Plant breeding is process of development of new cultivars. Plant breeding involves development of varieties for different environmental conditions – some of them are not favorable. Among them, heat stress is one of such factor that reduces the production and quality significantly.  So breeding against heat is a very important criterion for breeding for current as well as future environments produced by global climate change (e.g. global warming).

Breeding for heat stress tolerance in plants 

Heat stress due to increased temperature is a very important problem globally.  Occasional or prolonged high temperatures cause different morpho-anatomical, physiological and biochemical changes in plants. The ultimate effect is on plant growth as well as development and reduced yield and quality. Breeding for heat stress tolerance can be mitigated by breeding plant varieties that have improved levels of thermo-tolerance using different conventional or advanced genetic tools. Marker assisted selection techniques for breeding are highly useful. Recently 41 polymorphic SSR markers has been identified between a heat tolerant rice variety 'N22' and heat susceptible-high yielding variety 'Uma' for the development of new 'high yielding-heat tolerant' rice varieties.

What is heat stress tolerance 

Heat stress is defined as increased temperature level sufficient to cause irreversible damage to plant growth and development. Generally a temperature rise, above usually 10 to 15 °C above ambient, can be considered heat shock or heat stress.

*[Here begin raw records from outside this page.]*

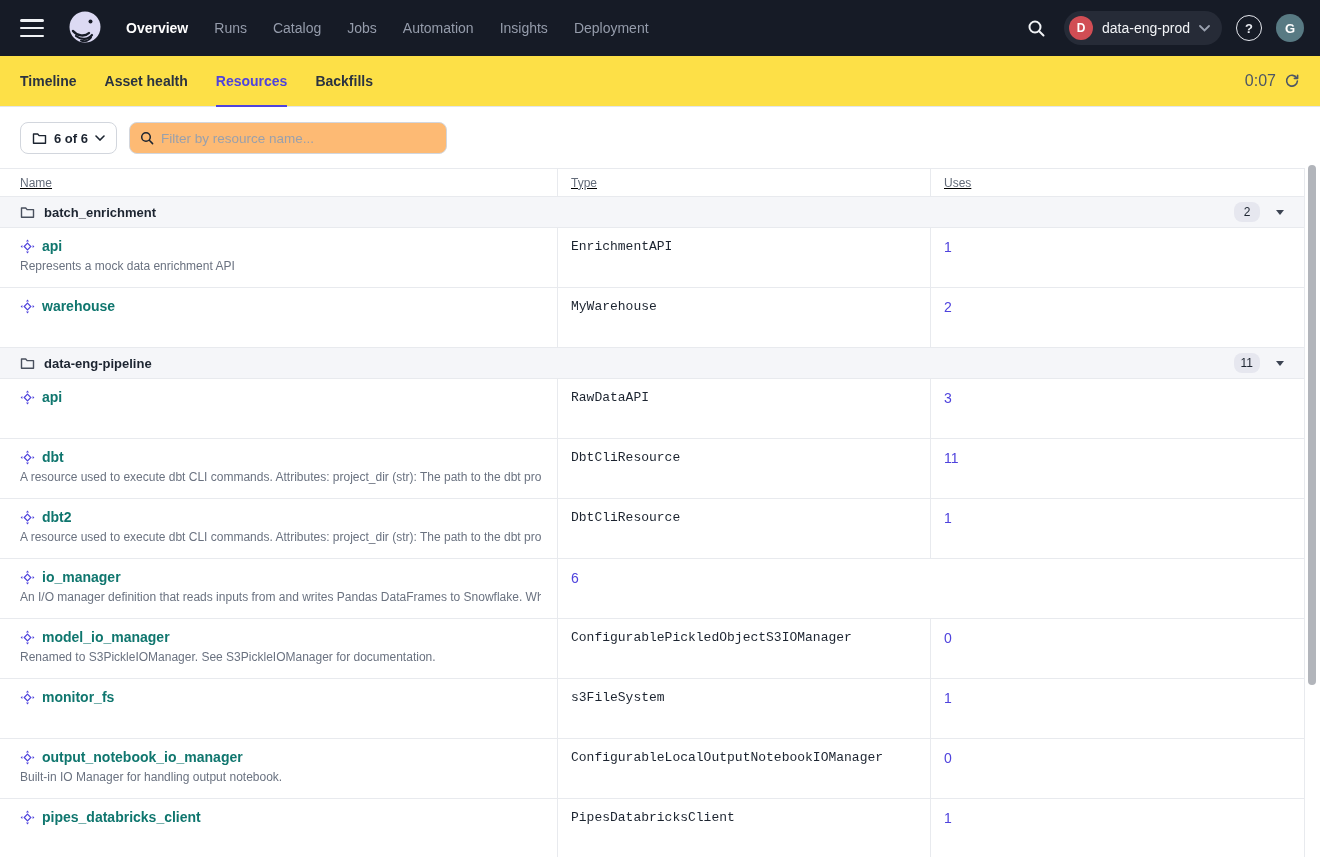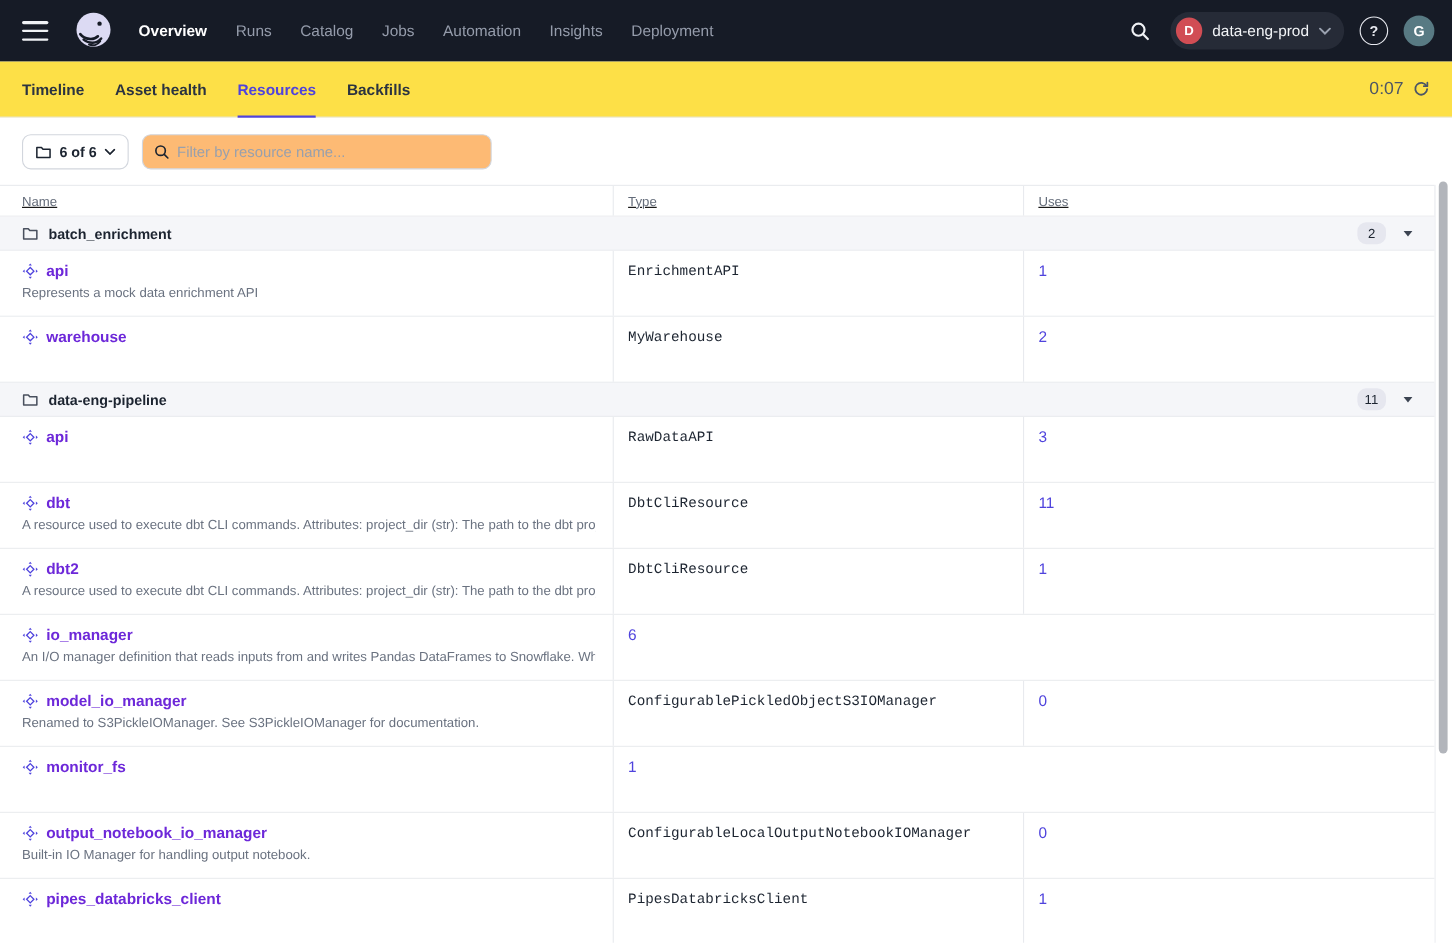--- a/index.html
+++ b/index.html
@@ -45,21 +45,21 @@
   .thead .th { font-size:12px; color:#646c7a; display:flex; align-items:center; padding-left:20px; }
   .thead .th + .th { border-left:1px solid #e8eaee; padding-left:13px; }
   .grouprow { height:31px; background:#f5f6f9; border-bottom:1px solid #e8eaee; display:flex; align-items:center; padding:0 20px; cursor:pointer;justify-content:center; }
   .grouprow .gname { font-size:13px; font-weight:700; color:#1c2430; margin-left:9px; }
   .grouprow .gright { margin-left:auto; display:flex; align-items:center; gap:16px; }
   .gbadge { background:#e6e7ef; border-radius:8px; min-width:26px; height:20px; padding:0 7px; font-size:12px; color:#1c2430; display:flex; align-items:center; justify-content:center; }
   .gcaret { width:0; height:0; border-left:4.5px solid transparent; border-right:4.5px solid transparent; border-top:5.5px solid #3c4452; cursor:pointer; }
   .row { display:grid; grid-template-columns:557px 373px 375px; height:60px; border-bottom:1px solid #e8eaee; background:#fff; }
   .cell-name { padding:10px 16px 0 20px; overflow:hidden; }
   .nameline { display:flex; align-items:center; gap:7px; }
-  .rname { font-size:14px; font-weight:600; color:#6d28d9; text-decoration:none; cursor:pointer; }
+  .rname { font-size:14px; font-weight:600; color:#0f766e; text-decoration:none; cursor:pointer; }
   .rdesc { font-size:12px; color:#6a7280; margin-top:5px; white-space:nowrap; overflow:hidden; }
   .cell-type { border-left:1px solid #e8eaee; padding:11px 0 0 13px; font-family:"Liberation Mono", monospace; font-size:13px; color:#1c2430; }
   .cell-uses { border-left:1px solid #e8eaee; padding:10px 0 0 13px; }
   .uses-link { font-size:14px; color:#4f43dd; cursor:pointer; text-decoration:none; }
 
   
   .scroll-thumb { position:absolute; right:4px; top:165px; width:8px; height:520px; background:#b2b5bb; border-radius:4px; }
 
   .icon { flex:0 0 auto; display:inline-flex; }
 </style>
@@ -325,20 +325,21 @@
                   <path d="M7.5 4.2 L10.8 7.5 L7.5 10.8 L4.2 7.5 Z" fill="none" stroke="#4f43dd" stroke-width="1.2"></path>
                   <path d="M7.5 0.6 L9 2.4 H6 Z" fill="#4f43dd"></path>
                   <path d="M7.5 14.4 L6 12.6 H9 Z" fill="#4f43dd"></path>
                   <path d="M0.6 7.5 L2.4 6 V9 Z" fill="#4f43dd"></path>
                   <path d="M14.4 7.5 L12.6 9 V6 Z" fill="#4f43dd"></path>
                 </svg>
               </span>
               <a class="rname">monitor_fs</a>
             </div>
           </div>
+          <div class="cell-type">s3FileSystem</div>
           <div class="cell-uses"><a class="uses-link">1</a></div>
         </div>
         <div class="row">
           <div class="cell-name">
             <div class="nameline">
               <span class="icon">
                 <svg width="15" height="15" viewBox="0 0 15 15">
                   <path d="M7.5 4.2 L10.8 7.5 L7.5 10.8 L4.2 7.5 Z" fill="none" stroke="#4f43dd" stroke-width="1.2"></path>
                   <path d="M7.5 0.6 L9 2.4 H6 Z" fill="#4f43dd"></path>
                   <path d="M7.5 14.4 L6 12.6 H9 Z" fill="#4f43dd"></path>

Heat tolerance is broadly defined as the ability of the plant tolerate heat – means that grow and produce economic yield under high temperatures.

Significance: current and future - global warming 

Heat stress is a serious threat to crop production globally (Hall, 2001, 1992). Global warming is particularly consequence of increased level of green house gases such as CO2, methane, chlorofluorocarbons and nitrous oxides. The  Intergovernmental Panel on Climatic Change (IPCC) has predicted a rise of 0.3 °C per decade (Jones et al., 1999)  reaching to approximately 1 and 3 °C above the present value by 2025 and 2100 AD, respectively.

Physiological consequence of heat stress 
At very high temperatures cause severe cellular injury and cell death may occur within short time, thus leading to a catastrophic collapse of cellular organization (Schoffl et al., 1999). However, under moderately high temperatures, the injury can only occur after longer exposure to such a temperature however the plant efficiency can be severely affected. High temperature directly affect injuries such as protein denaturation and aggregation, and increased fluidity of membrane lipids. Other indirect or slower heat injuries involve inactivation of enzymes in chloroplast and mitochondria, protein degradation, inhibition of protein synthesis,  and loss of membrane integrity. Heat stress associated injuries ultimately lead to starvation, inhibition of growth, reduced ion flux, production of toxic compounds and production of reactive oxygen species (ROS). Immediately after exposure to high temperature stress-related proteins are expressed as stress defense strategy of the cell. 
Expression of heat shock proteins (HSPs), protein with 10 to 200 kDa, is supposed to be involved in signal transduction during heat stress. In many species it has been demonstrated that HSPs results in improved physiological phenomena such as photosynthesis, assimilate partitioning, water and nutrient use efficiency, and membrane stability.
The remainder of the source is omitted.